Problem to work on: Report how many lines in the records below hold "class", with no other output.

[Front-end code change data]
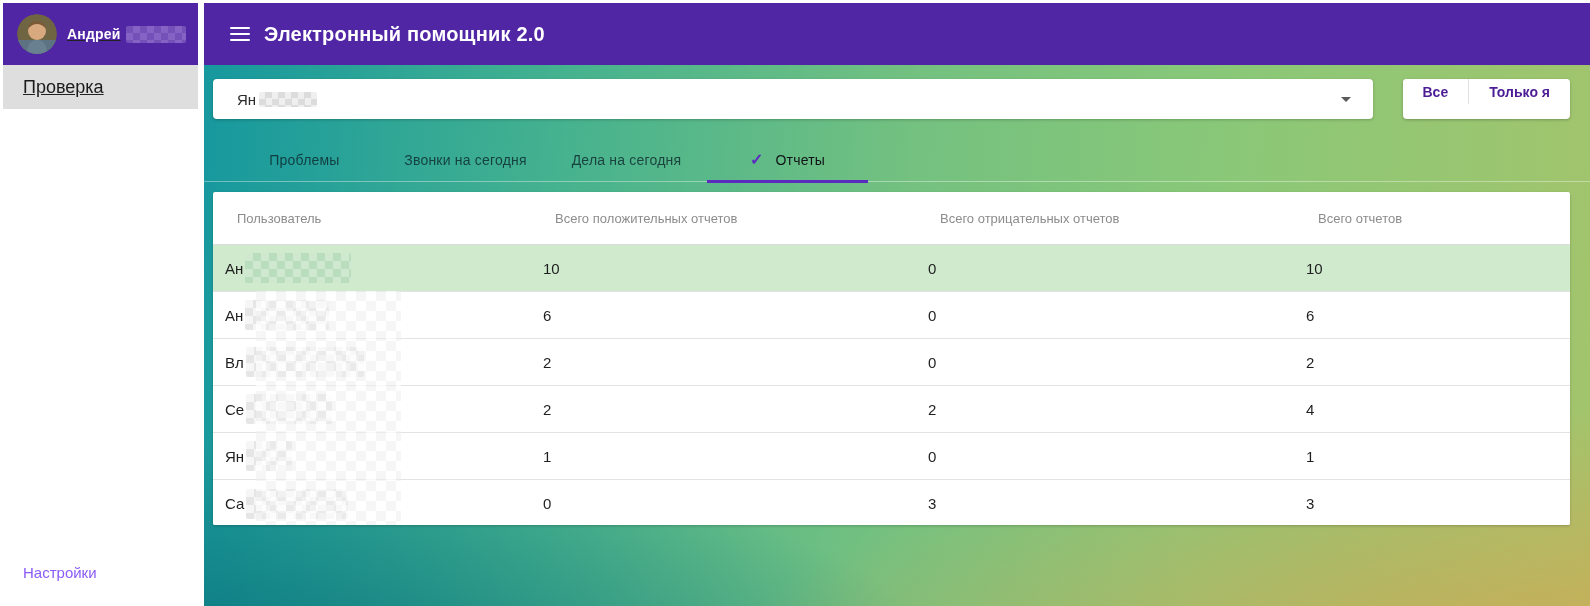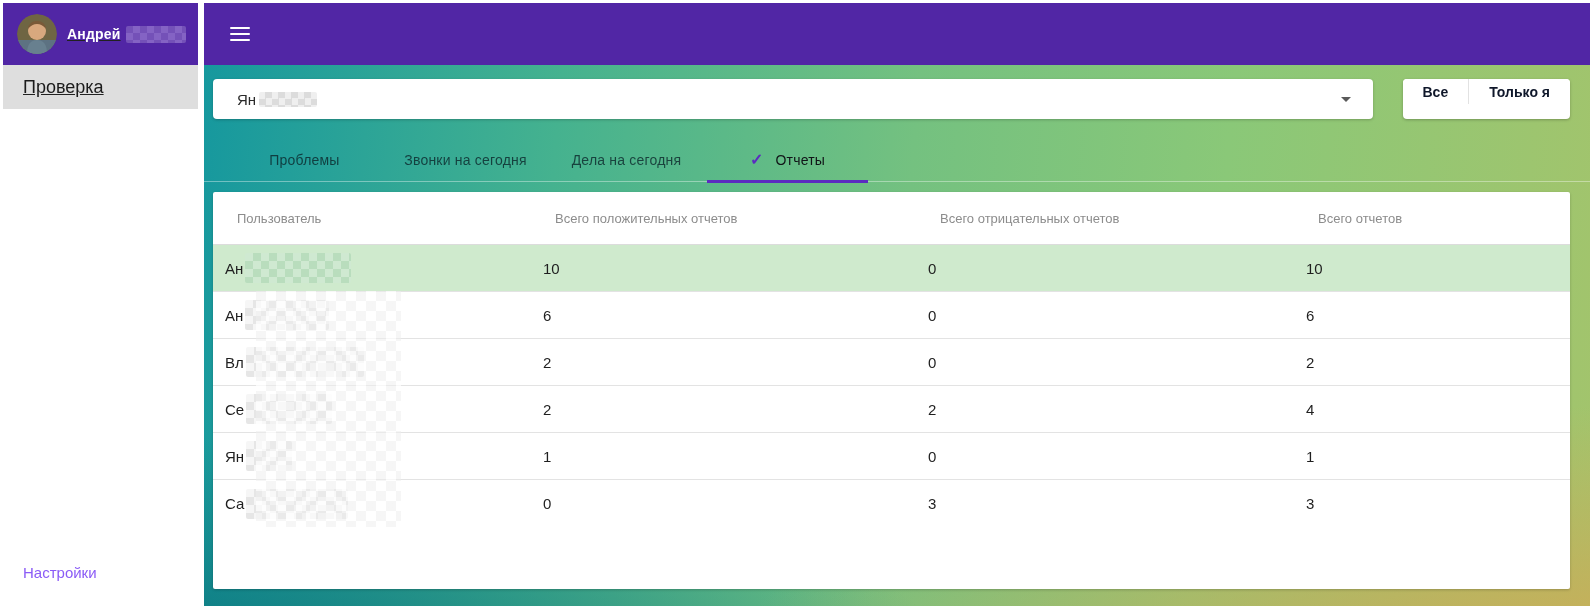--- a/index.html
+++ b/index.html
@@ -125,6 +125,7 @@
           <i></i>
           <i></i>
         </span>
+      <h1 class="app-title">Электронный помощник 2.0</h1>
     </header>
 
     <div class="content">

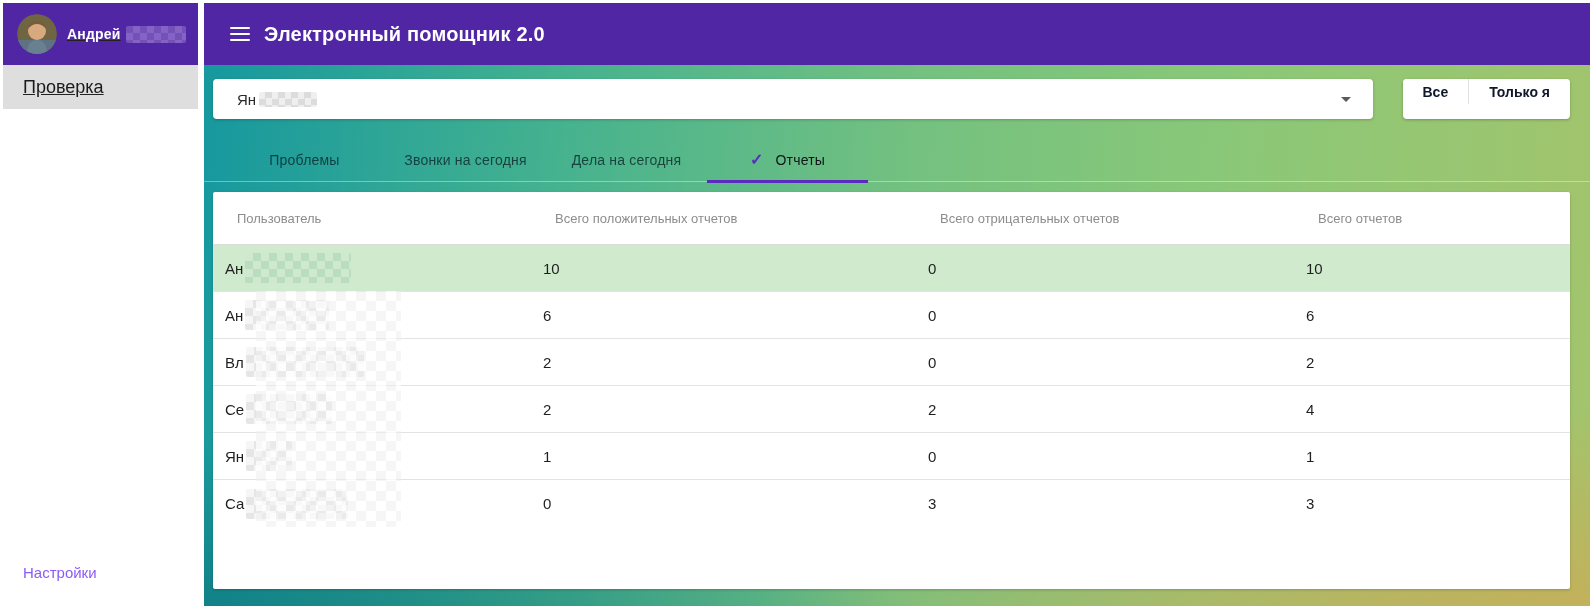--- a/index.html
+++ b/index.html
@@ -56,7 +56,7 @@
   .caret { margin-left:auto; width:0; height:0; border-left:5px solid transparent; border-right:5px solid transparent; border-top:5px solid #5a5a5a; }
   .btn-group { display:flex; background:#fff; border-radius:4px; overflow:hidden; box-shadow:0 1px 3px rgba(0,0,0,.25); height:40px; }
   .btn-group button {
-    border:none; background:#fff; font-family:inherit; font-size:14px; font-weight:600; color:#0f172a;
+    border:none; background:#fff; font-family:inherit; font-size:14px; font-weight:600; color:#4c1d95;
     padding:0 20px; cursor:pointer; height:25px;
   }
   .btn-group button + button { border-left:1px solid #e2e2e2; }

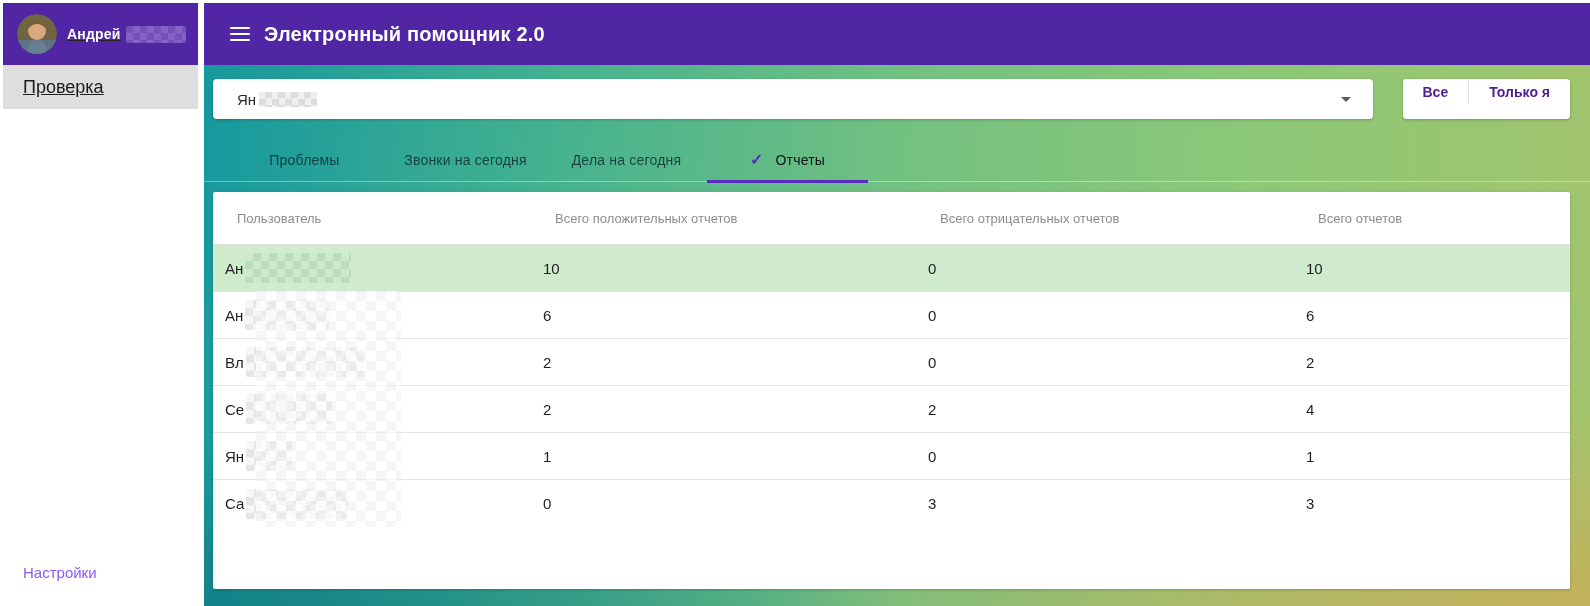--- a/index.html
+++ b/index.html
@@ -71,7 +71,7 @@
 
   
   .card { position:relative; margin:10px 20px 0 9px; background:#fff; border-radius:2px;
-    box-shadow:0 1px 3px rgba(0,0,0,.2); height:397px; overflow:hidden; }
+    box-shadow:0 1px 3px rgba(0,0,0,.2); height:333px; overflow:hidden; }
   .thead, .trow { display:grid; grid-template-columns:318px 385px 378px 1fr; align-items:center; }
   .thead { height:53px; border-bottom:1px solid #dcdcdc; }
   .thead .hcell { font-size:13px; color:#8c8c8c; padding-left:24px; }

Solution for this task: 2